# [DIRECTIONS FOR THIS TASK]
The listing below is the input. Say how many of its lines contain "center", giving the number alone.
####
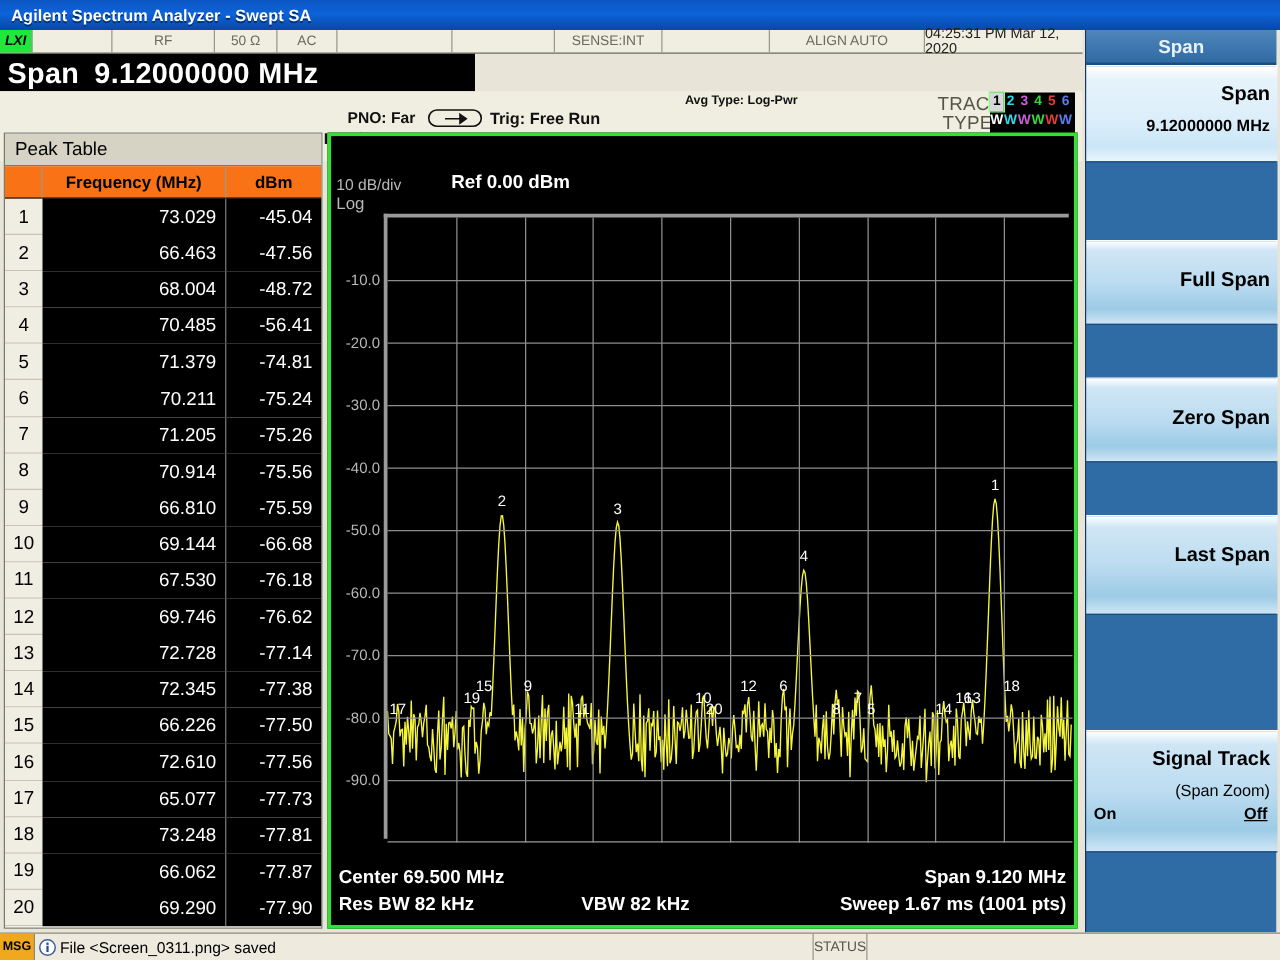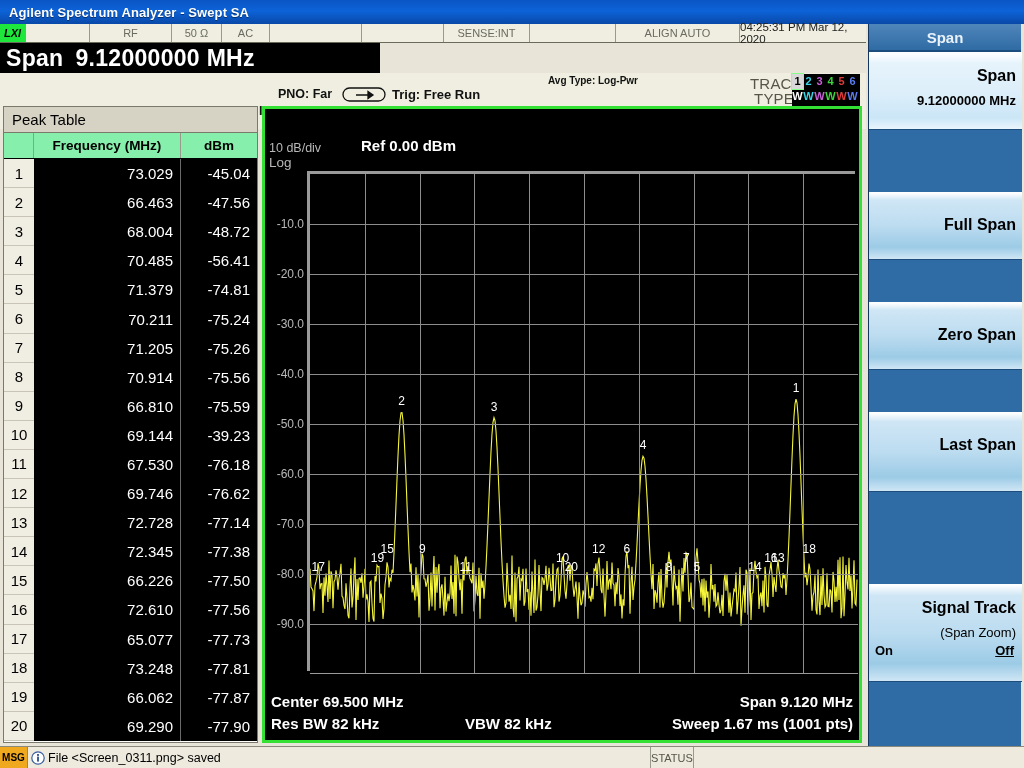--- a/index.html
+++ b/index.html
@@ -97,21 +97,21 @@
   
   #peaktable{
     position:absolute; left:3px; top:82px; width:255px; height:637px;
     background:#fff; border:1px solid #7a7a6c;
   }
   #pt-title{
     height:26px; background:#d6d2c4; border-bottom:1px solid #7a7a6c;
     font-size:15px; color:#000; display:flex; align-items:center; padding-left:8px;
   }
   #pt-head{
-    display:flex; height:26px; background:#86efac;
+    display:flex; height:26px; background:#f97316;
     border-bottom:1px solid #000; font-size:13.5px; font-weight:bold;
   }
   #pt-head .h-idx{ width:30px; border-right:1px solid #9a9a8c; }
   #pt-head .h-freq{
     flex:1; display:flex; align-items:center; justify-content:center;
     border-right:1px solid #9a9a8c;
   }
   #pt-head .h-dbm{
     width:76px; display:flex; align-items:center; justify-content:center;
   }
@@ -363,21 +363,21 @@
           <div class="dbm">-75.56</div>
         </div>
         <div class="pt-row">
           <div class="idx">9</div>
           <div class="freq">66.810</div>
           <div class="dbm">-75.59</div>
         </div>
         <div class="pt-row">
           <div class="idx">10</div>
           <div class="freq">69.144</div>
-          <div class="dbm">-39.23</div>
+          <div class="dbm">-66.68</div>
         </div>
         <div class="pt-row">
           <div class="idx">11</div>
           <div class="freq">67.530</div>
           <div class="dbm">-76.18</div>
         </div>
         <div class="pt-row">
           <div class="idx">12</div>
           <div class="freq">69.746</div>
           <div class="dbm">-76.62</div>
####
# [YOUR SOLUTION]
3